LONDON -- The Global Straight Through Processing Association has formed to deal with worldwide crossborder trading matters.
The London-based GSTPA will fund research and planning for the implementation of an industrywide crossborder trade-processing model. Short-term funding will come from fees paid by member firms. The association will continue the work of its predecessor group, the Global Straight Through Processing Committee.
Crossborder trading is expected to increase to 600,000 trades per day by 2002 from an estimated 200,000 trades per day currently, according to Albert Petersen, a member of the GSTPA executive committee and vice president of State Street Corp., Boston.
Other members on the executive committee are Arthur Thomas, Merrill Lynch & Co.; Kathleen Corbet, Alliance Capital Management; Richard Genin, Bank of New York; David Gilks, AXA Investment Managers; Des Joyner, Dresdner Kleinwort Benson; James Leman, Salomon Smith Barney; Michel Lenson, Warburg Dillon Read; Vincent Molloy, Fidelity Investments; Mark J. Smith, Schroder Investment Management Ltd.; Ruud van der Horst, ABN AMRO; and Edward Watts Jr., Goldman, Sachs & Co.
Information on the association can be obtained by contacting Derek Stein at [email protected]
Emerging market managers underperform index
The median emerging market equity manager underperformed the MSCI Emerging Markets Free index by 0.9% in the third quarter, according to InterSec Research Corp., which based its evaluation on returns from 46 money managers. The InterSec median was
-23.5%, while the MSCI EMF index returned -22.6%.
Managers benefited from an underweighting in Malaysia and Russia, but were hurt by stock selection in Mexico and Brazil, according to InterSec.
Standard Life spins off asset management unit
EDINBURGH, Scotland -- Standard Life Assurance Co., Europe's largest mutual life insurance company, has spun off its investment management unit into a new company.

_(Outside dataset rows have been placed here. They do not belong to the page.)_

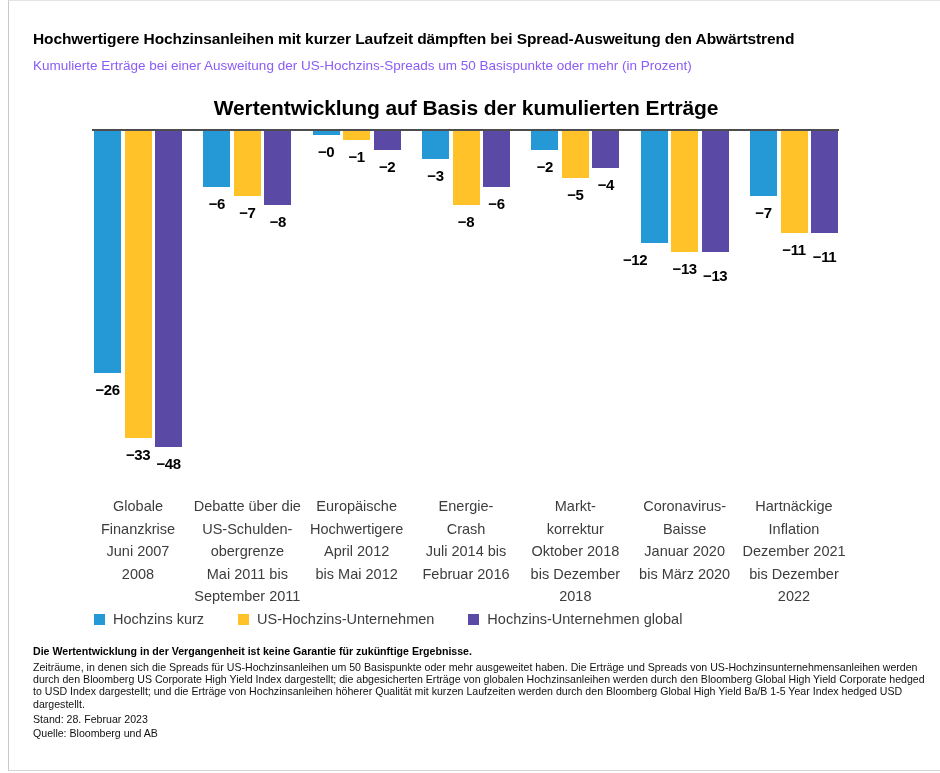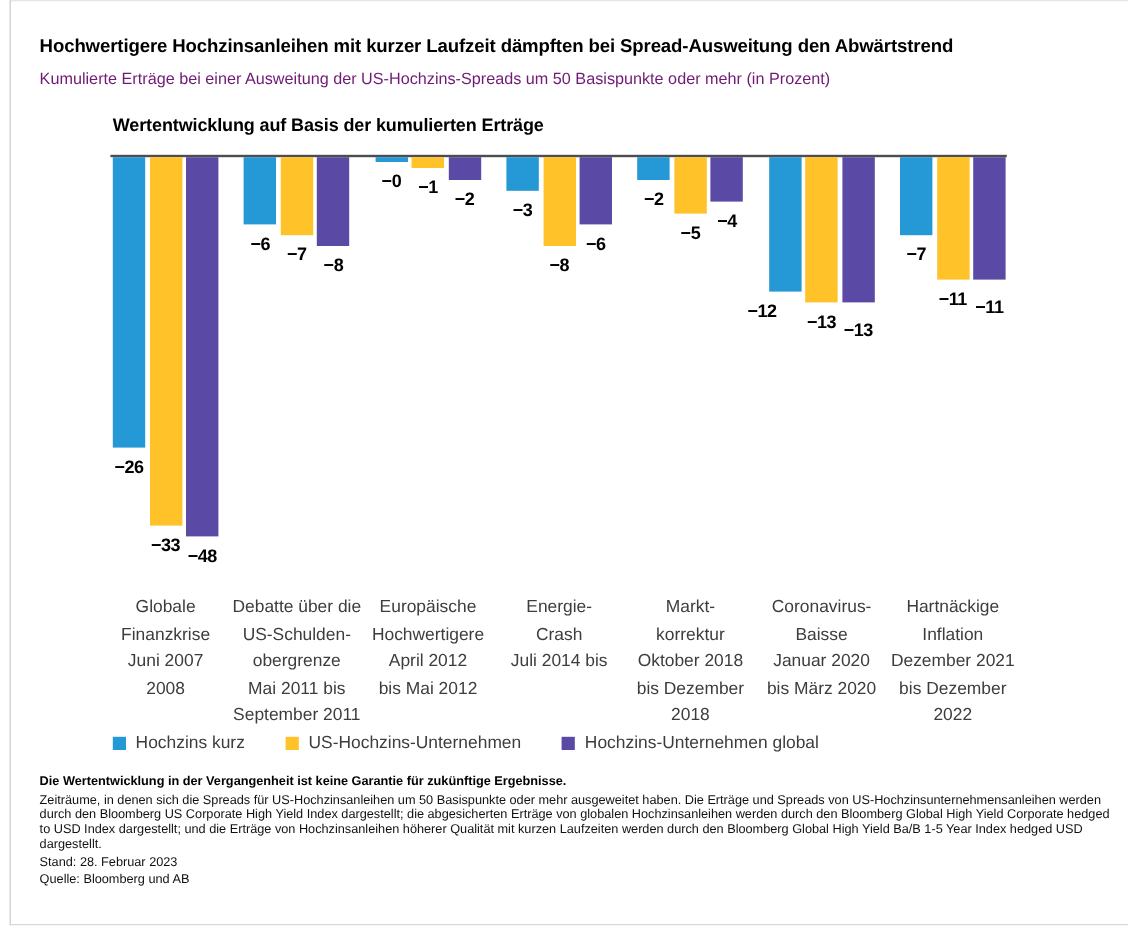--- a/index.html
+++ b/index.html
@@ -8,24 +8,24 @@
   #page {
     position:relative; width:940px; height:773px; background:#fff; overflow:hidden;padding-left:37px;
   }
   #frame {
     position:absolute; left:8px; top:0; width:932px; height:771px;
     border-left:1px solid #c9c9c9; border-top:1px solid #e4e4e4; border-bottom:1px solid #d6d6d6;
     pointer-events:none;
   }
   .header { position:absolute; left:33px; top:30px; width:880px; }
   .report-title { font-size:15.5px; font-weight:700; letter-spacing:-0.1px; line-height:18px; }
-  .report-subtitle { font-size:13.5px; font-weight:400; margin-top:10px; color:#701a75; }
+  .report-subtitle { font-size:13.5px; font-weight:400; margin-top:10px; color:#8b5cf6; }
   .chart-title {
     position:absolute; left:94px; top:96px; width:744px;
-    font-size:15px; font-weight:700; letter-spacing:-0.1px;
+    text-align:center; font-size:21px; font-weight:700; letter-spacing:-0.1px;
   }
   #chart {
     position:absolute; left:94px; top:131px; width:744px; height:470px;
   }
   #zero-line {
     position:absolute; left:-2px; top:-2px; width:747px; height:2px; background:#4d4d50;
   }
   .bar { position:absolute; top:0; width:27px; }
   .bar-value-label {
     position:absolute; width:48px; text-align:center;
@@ -124,20 +124,21 @@
         <div class="category-label" style="left: 196.667px;">
           <div>Europäische</div>
           <div>Hochwertigere</div>
           <div>April 2012</div>
           <div>bis Mai 2012</div>
         </div>
         <div class="category-label" style="left: 306px;">
           <div>Energie-</div>
           <div>Crash</div>
           <div>Juli 2014 bis</div>
+          <div>Februar 2016</div>
         </div>
         <div class="category-label" style="left: 415.333px;">
           <div>Markt-</div>
           <div>korrektur</div>
           <div>Oktober 2018</div>
           <div>bis Dezember</div>
           <div>2018</div>
         </div>
         <div class="category-label" style="left: 524.667px;">
           <div>Coronavirus-</div>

Newly named Standard Life Investments manages L60 billion ($100 billion) and is headed by Chief Executive Sandy Crombie, formerly general manager, investments.
The goal is to hit L100 billion within five years, by aggressively boosting both institutional and retail assets under management through the company's pooled funds.
At the same time, Standard Life has added five international equity growth subfunds to its existing group of nine, which is organized under an open-end investment company, similar in structure to U.S. mutual funds.
The new growth-stock funds cover international (non-U.K.); continental Europe; America;, Japan; and Pacific Basin (ex-Japan).
Active international accounts prove most popular
STAMFORD, Conn. -- U.S. pension funds and other tax-exempt investors invested more in active international equity accounts during the first half of the year than in other international accounts, according to InterSec Research, a pension fund consultant.
Tax-exempt funds invested $8.58 billion in newly created, separate and pooled active international equity accounts in the first six months. That's double the $4.24 billion invested in the first half of 1997, but down 15.3% from the $10.13 billion of initial funding in the second half of 1997.
Total initial funding for cross-border mandates increased in the first half to $15.17 billion vs. $13.93 billion in the same period last year. It slid 12.9%, however, from $17.42 billion in the second half of 1997.
InterSec based its findings on a survey and analysis of 200 managers.